- Exercise objective
An exact copy of the lines from the one containing "Zaino scuola Kids Ant" through the final line of the records is the only acceptable answer.
** Opening Records provided block **
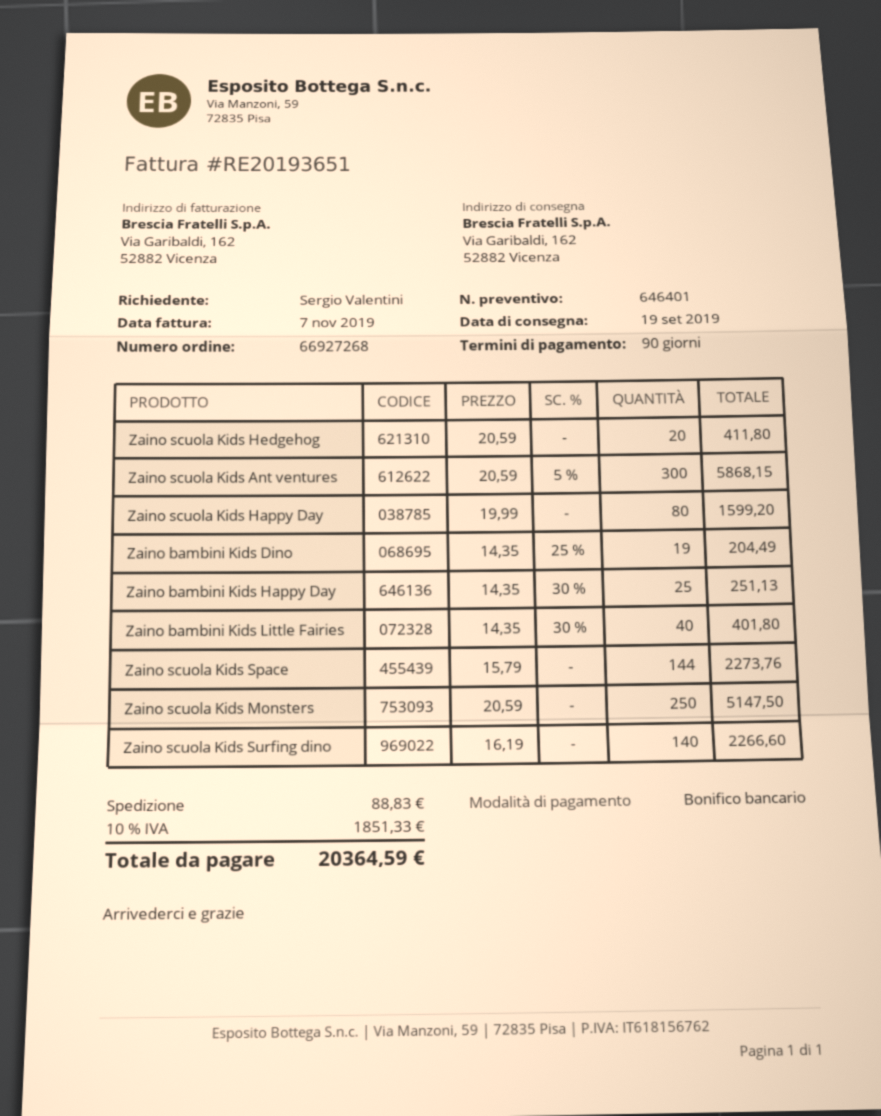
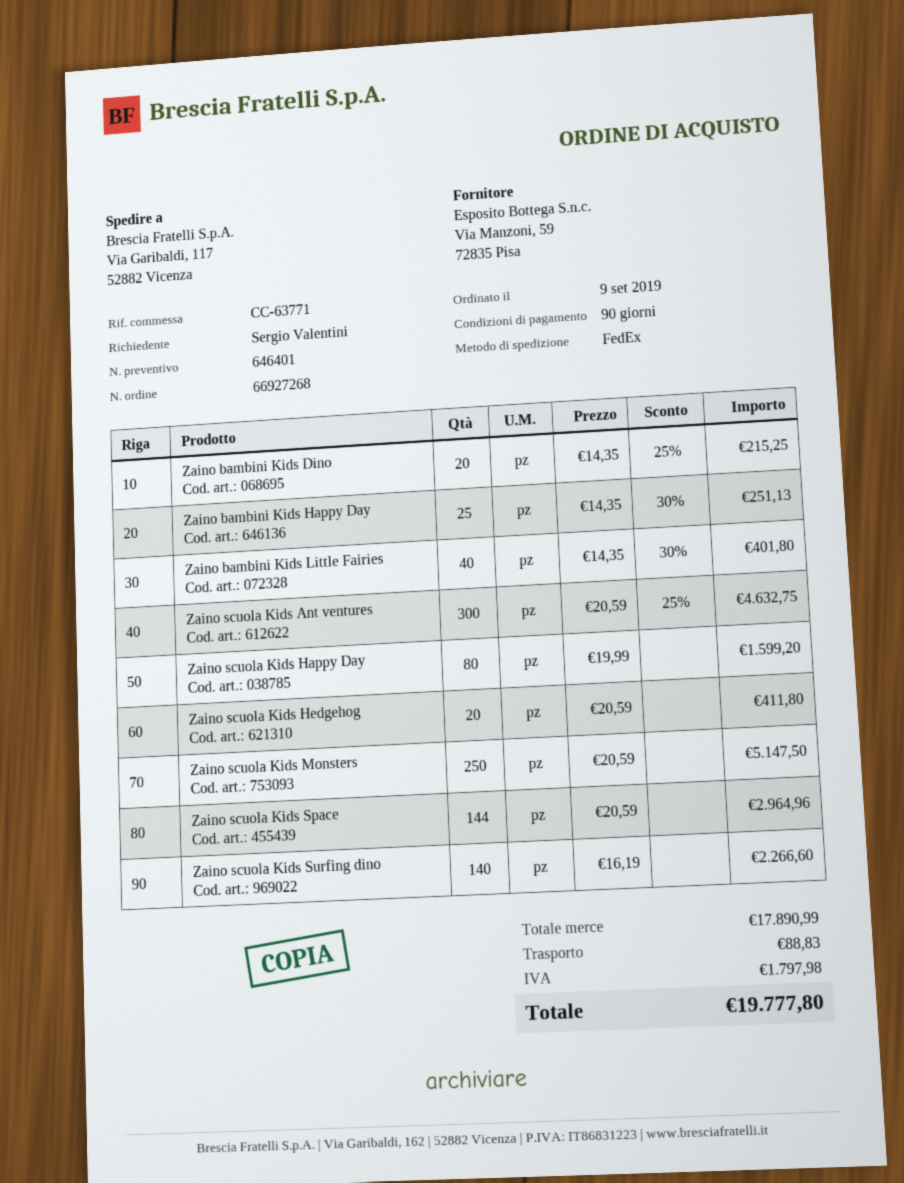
ship to: Via Garibaldi, 162, 52882 Vicenza -> Via Garibaldi, 117, 52882 Vicenza
Zaino scuola Kids Ant ventures: 300 x 20.59 - 5% = 5868.15 -> 300 x 20.59 - 25% = 4632.75
Zaino bambini Kids Dino: 19 x 14.35 - 25% = 204.49 -> 20 x 14.35 - 25% = 215.25
Zaino scuola Kids Space: 144 x 15.79 = 2273.76 -> 144 x 20.59 = 2964.96
tax: 1851.33 -> 1797.98
total: 20364.59 -> 19777.80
** Closing Records provided block **
- The answer
Zaino scuola Kids Ant ventures: 300 x 20.59 - 5% = 5868.15 -> 300 x 20.59 - 25% = 4632.75
Zaino bambini Kids Dino: 19 x 14.35 - 25% = 204.49 -> 20 x 14.35 - 25% = 215.25
Zaino scuola Kids Space: 144 x 15.79 = 2273.76 -> 144 x 20.59 = 2964.96
tax: 1851.33 -> 1797.98
total: 20364.59 -> 19777.80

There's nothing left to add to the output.